The company has a cult following among people sensitive about environmental and socially conscious corporate behaviour. With sales at about $1 billion per annum, its products are not cheap and they come with a story about the organic cotton, how material is recycled and reused. Its catalogs are expensively produced and can serve as discussion material for courses on the environment.

Now, Yvon Chouinard and his family, 50 years after the founding of the company, decided against taking the firm public or selling it. Either routes would have generated them a lot of money. They are instead transferring the ownership to two organisations. One, the Patagonia Purpose Trust, will own 2 per cent and all the voting stock and run the company. The other, a non-profit called the Holdfast Collective, will own the remaining 98 per cent and receive all the profits, about $100 million a year, which will be devoted to fight climate change and protect undeveloped land around the earth. A company that takes its role in society seriously.

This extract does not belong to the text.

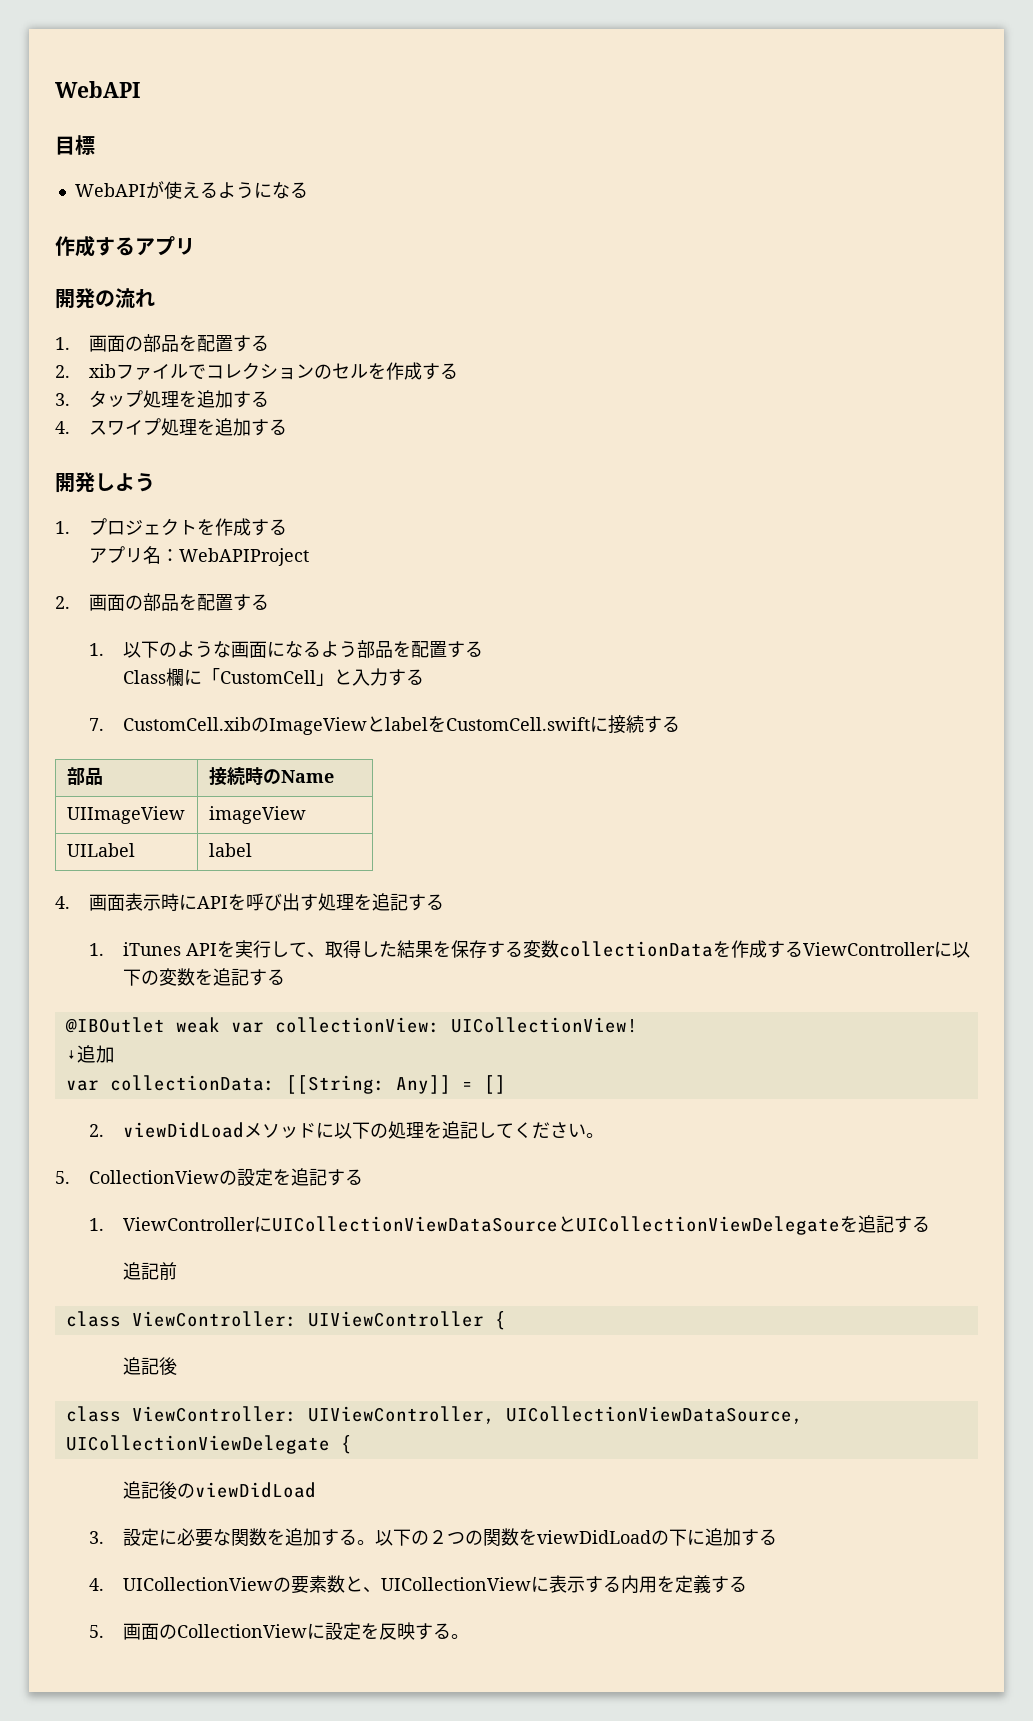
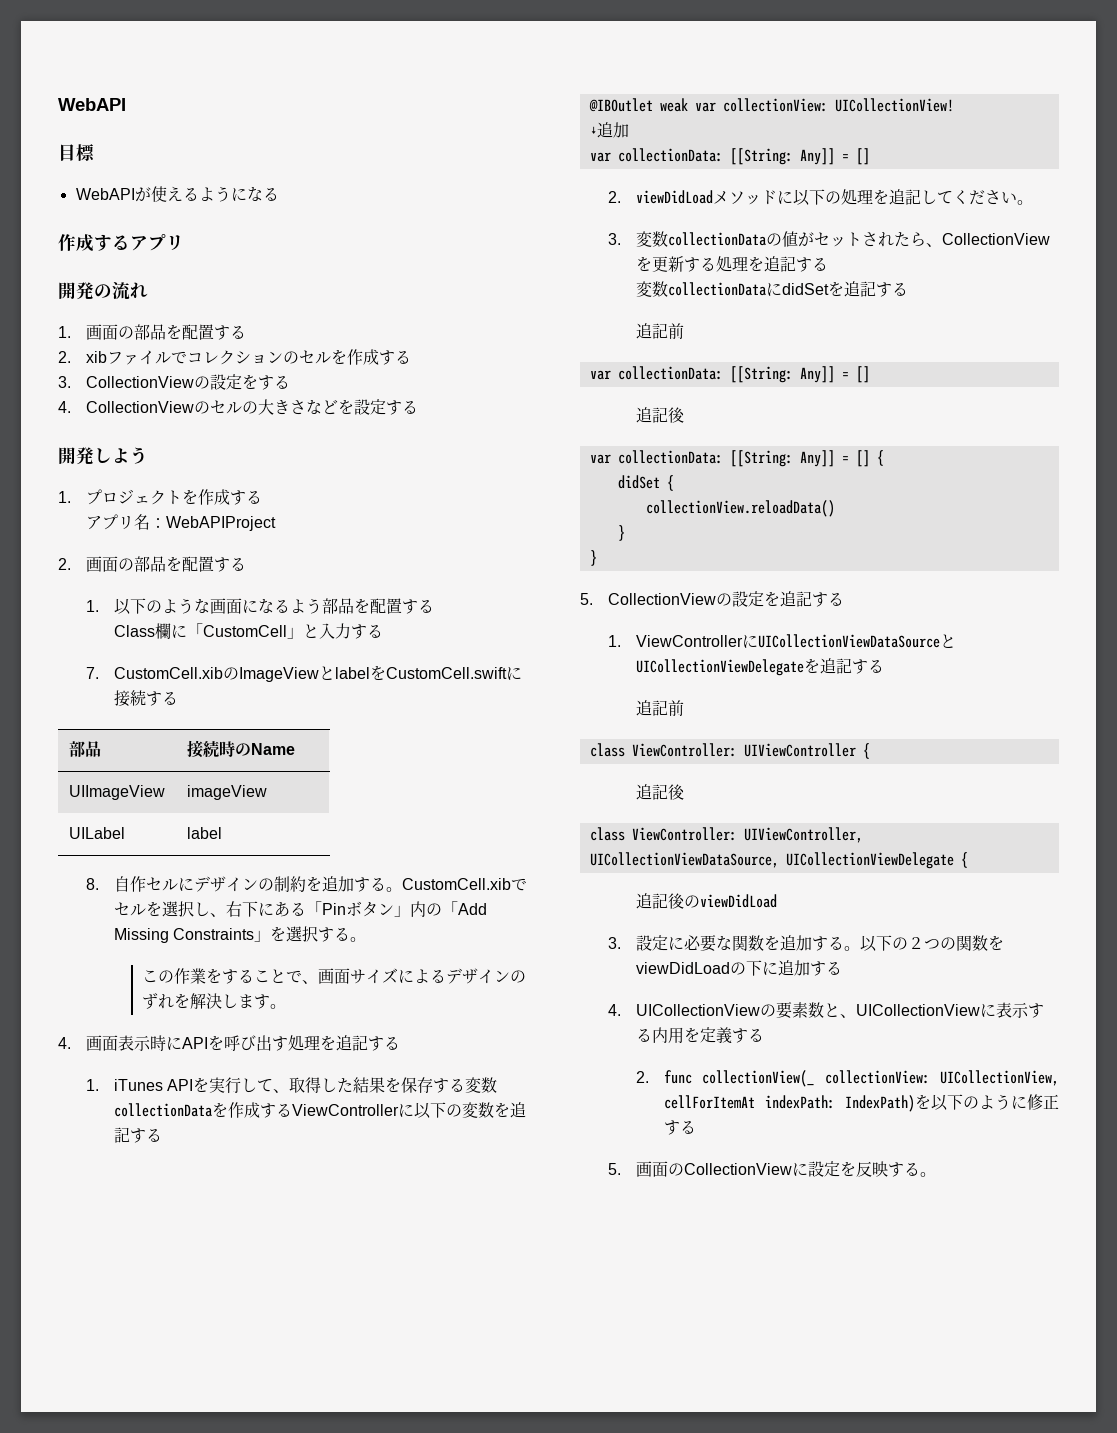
[89,390,270,408] [55,418,252,436] タップ処理を追加する // 4.スワイプ処理を追加 -> [85,374,290,390] [58,399,386,415] CollectionViewの設定をする // 4. CollectionViewのセルの大きさなどを設定
(252, 850) none -> [85,876,527,892] [113,901,487,917] [113,926,367,943] [141,968,526,984] [141,993,286,1009] // 8.自作セルにデザインの制約を追加する。CustomCell.xibでセルを選択し、右下にある「Pinボタン」内の「Add Missing Constraints」を選択する。 // この作業をすることで、画面サイズによるデザインのずれを解決します。
(605, 1135) none -> [607,231,1050,247] [635,256,828,272] [635,281,908,297] [635,323,684,339] [589,366,870,383] [635,407,685,423] [589,450,884,467] [617,475,674,491] [645,500,835,517] [617,525,625,541] [589,550,597,566] // 3.変数collectionDataの値がセットされたら、CollectionViewを更新する処理を追記する // 変数collectionDataにdidSetを追記する // 追記前 // var collectionData: [[String: Any]] = [] // 追記後 // var collectionData: [[String: Any]] = [] { // didSet { // collectionView.reloadData() // } // }
(748, 1584) none -> [635,1070,1059,1087] [663,1094,1059,1112] [663,1120,696,1135] // 2. func collectionView(_ collectionView: UICollectionView, cellForItemAt indexPath: IndexPath)を以下のように修正する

We all know wine to be that snooty drink that the sophisticated prefer. The sommelier will first pour a bit into your glass for you to swirl around, sniff at the bouquet, savour the body and decide if that’s what you want. Well, all this comes at a high price and good wines are usually upwards of $20 a bottle.

Fred Franzia, a Californian who passed away recently, decided that a bottle should not cost more that $10. As a matter of fact, he priced them much less and produced the Charles Shaw label that was sold exclusively at the grocery chain Trader Joe and at $1.99 a bottle. The nick name was ‘Two buck Chuck.’ Cheap wines were around even earlier, but by giving it a serious name, putting it in a bottle and selling it just like the others, he made low-priced wines respectable. An early ‘bottom of the pyramid’ marketer.

CEO compensation

We have room in this column to talk about a third against-the-tider. CEO compensation is always hitting the roof. Just when you think this is it, the roof is raised further! But a few CEOs have thought that they should do something about it, perhaps too few. Many years ago, when Ben & Jerry’s, the quirky ice-cream maker came into existence in 1978, the two founders Ben and Jerry had several policies to guide the hippie company, one of which was that the CEO would not be paid more than five times the lowest paid employee. Pathbreaking, however, this was given up in 1994 when Ben Cohen retired and they could not find a suitable replacement at the salary they were offering.

Dan Price, the CEO of Gravity Payments, a Seattle payment processing company, garnered a lot of attention when he announced a few years ago that everyone in his 100-strong company was going to earn at least $70,000 and even reduced his over a million salary to that level so he could give others a raise. That shook things up! Unfortunately, the more recent news about Price is that he has left the company due to charges of assault and reckless driving. Are there any other CEOs out there ready to take up the mantle and hold the priceline?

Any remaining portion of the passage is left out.